Family : Clusiaceae
Text © Pietro Puccio
English translation by Mario Beltramini
The species is native to India (Arunachal Pradesh and Assam), Malaysia, Myanmar and Thailand where live in the humid forests up to about 600 m of altitude.
The genus is honoured to the French botanist Laurent Garcin (1683-1751); the specific name is the combination of the Latin adjectives “ater, atra, atrum” = black, dark, and “viridis, e” = green, with reference to the colour of the leaves.
Common names : asam gelugor, asam potong (Indonesia); asam gelugo, asam keping, assam gelugor (Malaysia); cha muang, cha muang chang, ma kham khaek, rong thong, som khaek, som pha ngun (Thailand).

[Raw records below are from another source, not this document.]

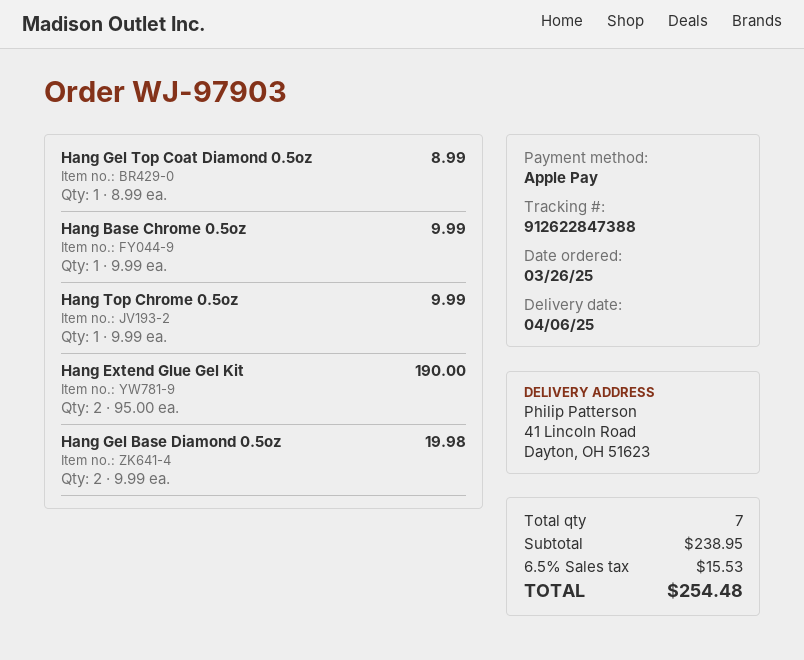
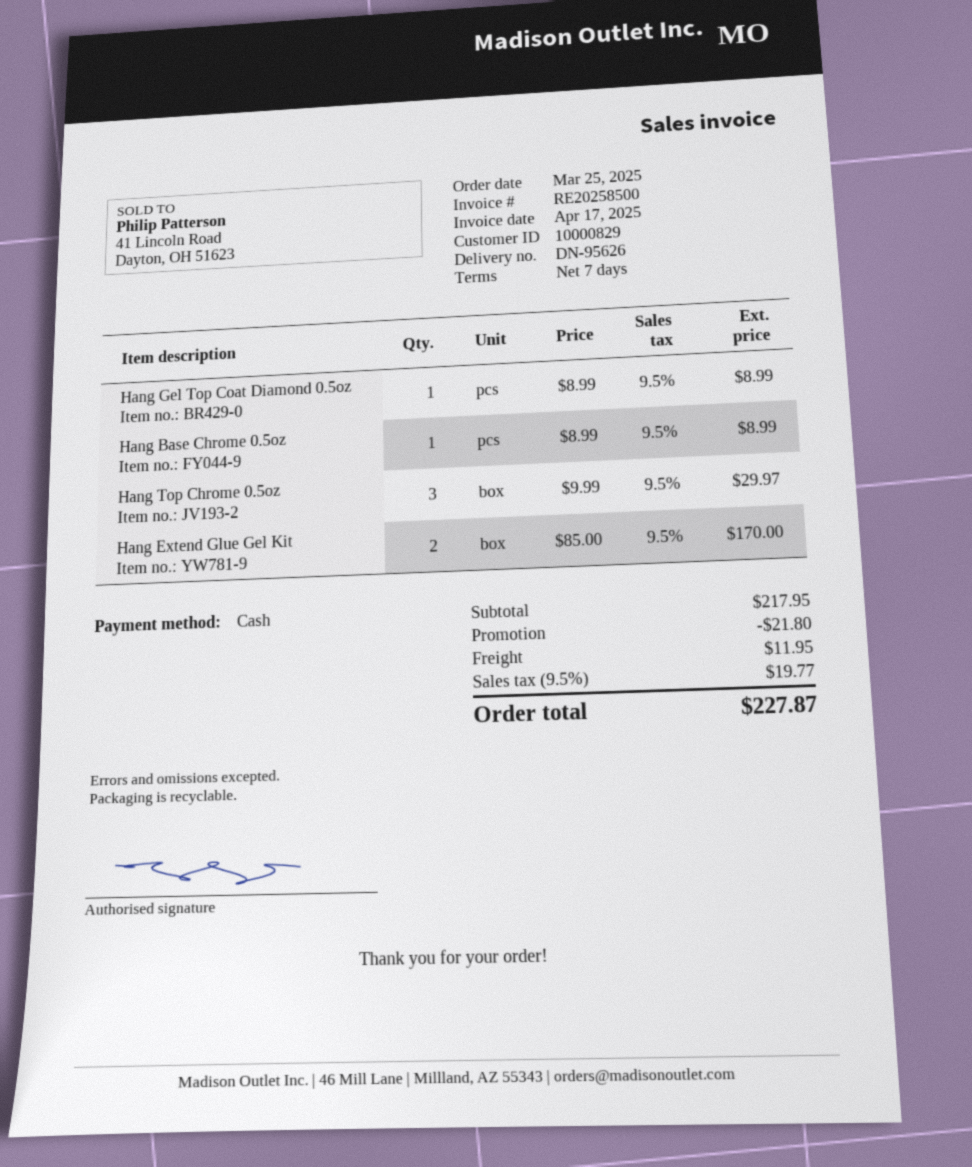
order date: 2025-03-26 -> 2025-03-25
payment method: Apple Pay -> cash
Hang Base Chrome 0.5oz: 1 x 9.99 = 9.99 -> 1 x 8.99 = 8.99
Hang Top Chrome 0.5oz: 1 x 9.99 = 9.99 -> 3 x 9.99 = 29.97
Hang Extend Glue Gel Kit: 2 x 95.00 = 190.00 -> 2 x 85.00 = 170.00
Hang Gel Base Diamond 0.5oz: 2 x 9.99 = 19.98 -> none
subtotal: 238.95 -> 217.95
discount: none -> 21.80
shipping: none -> 11.95
tax: 6.5% = 15.53 -> 9.5% = 19.77
total: 254.48 -> 227.87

The Garcinia atroviridis Griff. ex T.Anderson (1874) is a dioecious evergreen tree, up to about 25 m tall, with conical crown with drooping branches and trunk enlarged at the base, erect, of about 25 cm of diameter, that shows a smooth bark in the young plants, tending to fissure with the age, of grey to blackish colour, that exudes from the incisions a transparent yellowish lymph.

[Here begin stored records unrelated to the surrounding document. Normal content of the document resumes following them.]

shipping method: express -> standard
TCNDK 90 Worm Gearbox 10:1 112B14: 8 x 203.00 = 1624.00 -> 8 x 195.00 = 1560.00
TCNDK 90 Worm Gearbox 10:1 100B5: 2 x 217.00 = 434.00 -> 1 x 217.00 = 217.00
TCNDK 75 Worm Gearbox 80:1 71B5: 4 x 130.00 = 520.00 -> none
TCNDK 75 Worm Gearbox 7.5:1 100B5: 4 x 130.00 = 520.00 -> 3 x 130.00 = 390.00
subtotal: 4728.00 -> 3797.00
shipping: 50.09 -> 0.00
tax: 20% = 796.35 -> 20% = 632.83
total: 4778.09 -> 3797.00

The leaves, on a 1,5-3 cm long petiole, are simple, opposite, oblong-lanceolate with entire margin and brusquely pointed apex, 15-22 cm long and 5-8 cm broad, coriaceous, of glossy dark green colour; the young leaves are pinkish. Female flowers, on a 3 cm long peduncle, solitary, terminal, of 3,5 cm of diameter, with 4 concave orbicular sepals, yellow externally, suffused with red inside, 4 obovate petals with retroflexed apex, fleshy, of dark red colour, and stigma of the same colour. Male flowers, of 1,5 cm of diameter, in short (about 4 cm long) terminal racemes, with sepals and petals similar to the female ones as shape and colour, with numerous stamina merged at the base to form a ring.
The male flowers as well as the female ones have in a rudimentary form the organs of the other sex and in some instances are present hermaphroditic flowers; the female plants fructify also in absence of the male ones by parthenocarpy.

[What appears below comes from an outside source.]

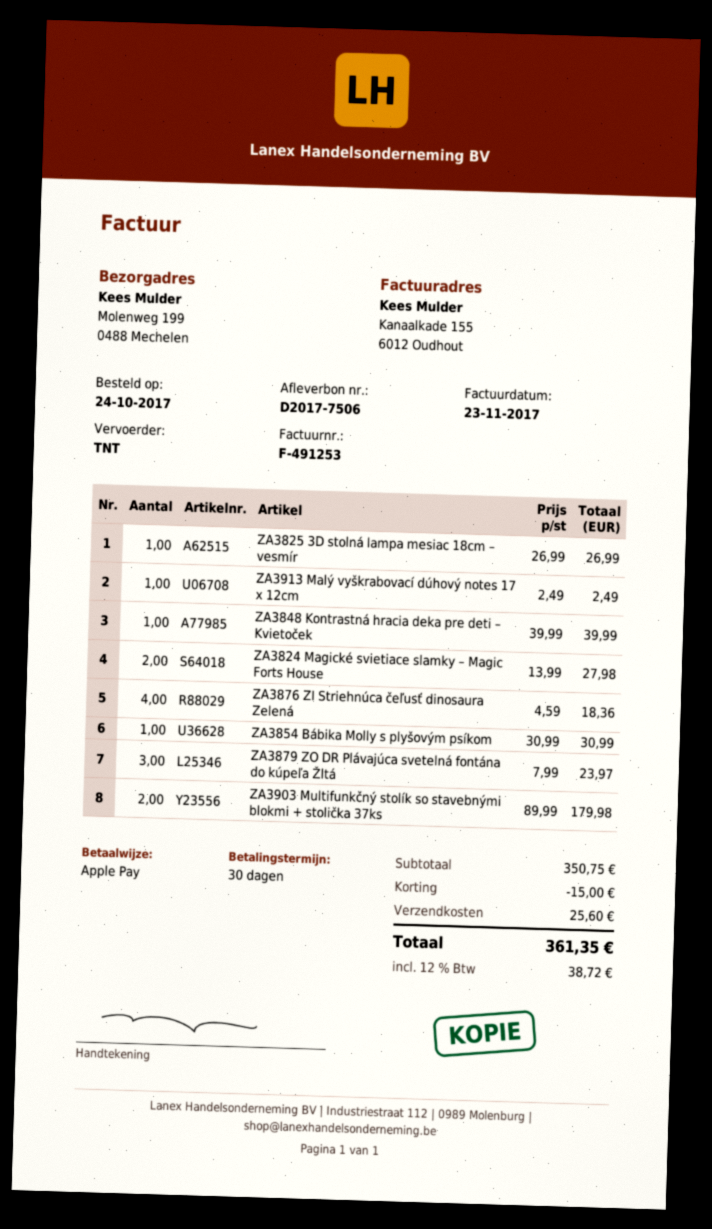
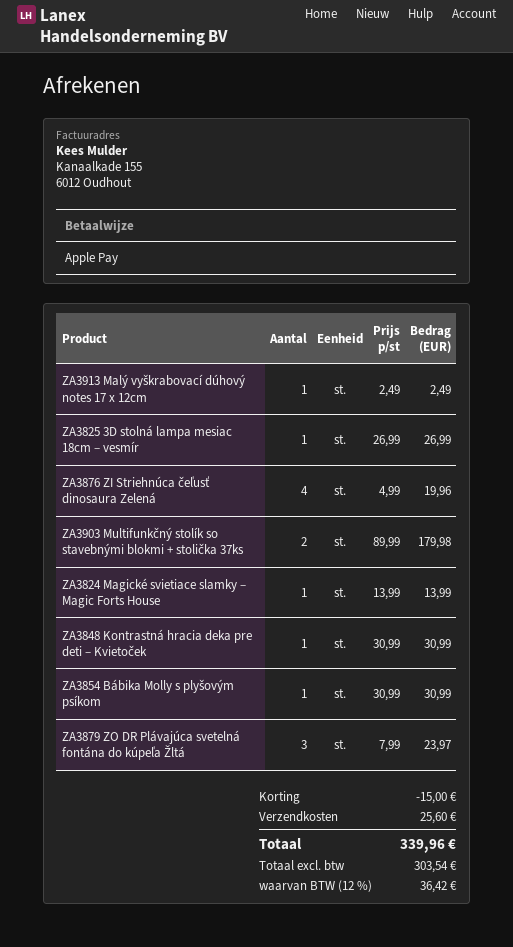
ZA3848 Kontrastná hracia deka pre deti – Kvietoček: 1 x 39.99 = 39.99 -> 1 x 30.99 = 30.99
ZA3824 Magické svietiace slamky – Magic Forts House: 2 x 13.99 = 27.98 -> 1 x 13.99 = 13.99
ZA3876 ZI Striehnúca čeľusť dinosaura Zelená: 4 x 4.59 = 18.36 -> 4 x 4.99 = 19.96
tax: 12% = 38.72 -> 12% = 36.42
total: 361.35 -> 339.96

The fruits are subglobose berries with 9-13 ribs of 7-10 cm of diameter and about 7 cm long, of initially green colour, then yellow when ripe, with sepals and petals persistent at the base and stigma at the apex, with pulp of intense yellow colour, juicy, of particularly sour taste, containing numerous flattened seeds, 1,4 cm long, surrounded by an arilloid (false aril, outgrowth due to an enlargement of the involucre surrounding the ovule) of orange colour.
It reproduces by seed in draining loam rich of organic substance, maintained humid at the temperature of 25-28 °C, but often recourse is done to the grafting in way to be sure to have female plants.
Species suitable for the tropical and subtropical climate zones characterized by high annual rainfall, of relatively easy cultivation, requires full sun, but during the initial phase of growth, and is not particular about the soil provided the same is draining and maintained almost constantly humid.
The fruits, because of their particularly sour taste due to the presence of various acids (ascorbic, citric, malic, tartaric and especially hydroxycitric), are not consumed raw, but sliced and dried are added to various dishes to give a acidulous taste; the young leaves are consumed raw as salad or cooked. The dried fruits are also utilized, in some locations, as fixative for various natural colours.
Since ancient times the fruit is utilized in the traditional medicine for various pathologies: laboratory studies have evidenced in extracts of various parts of the plant the presence of bioactive compounds with interesting antioxidant, antihyperlipidemic, antinflammatory and antitumoral properties.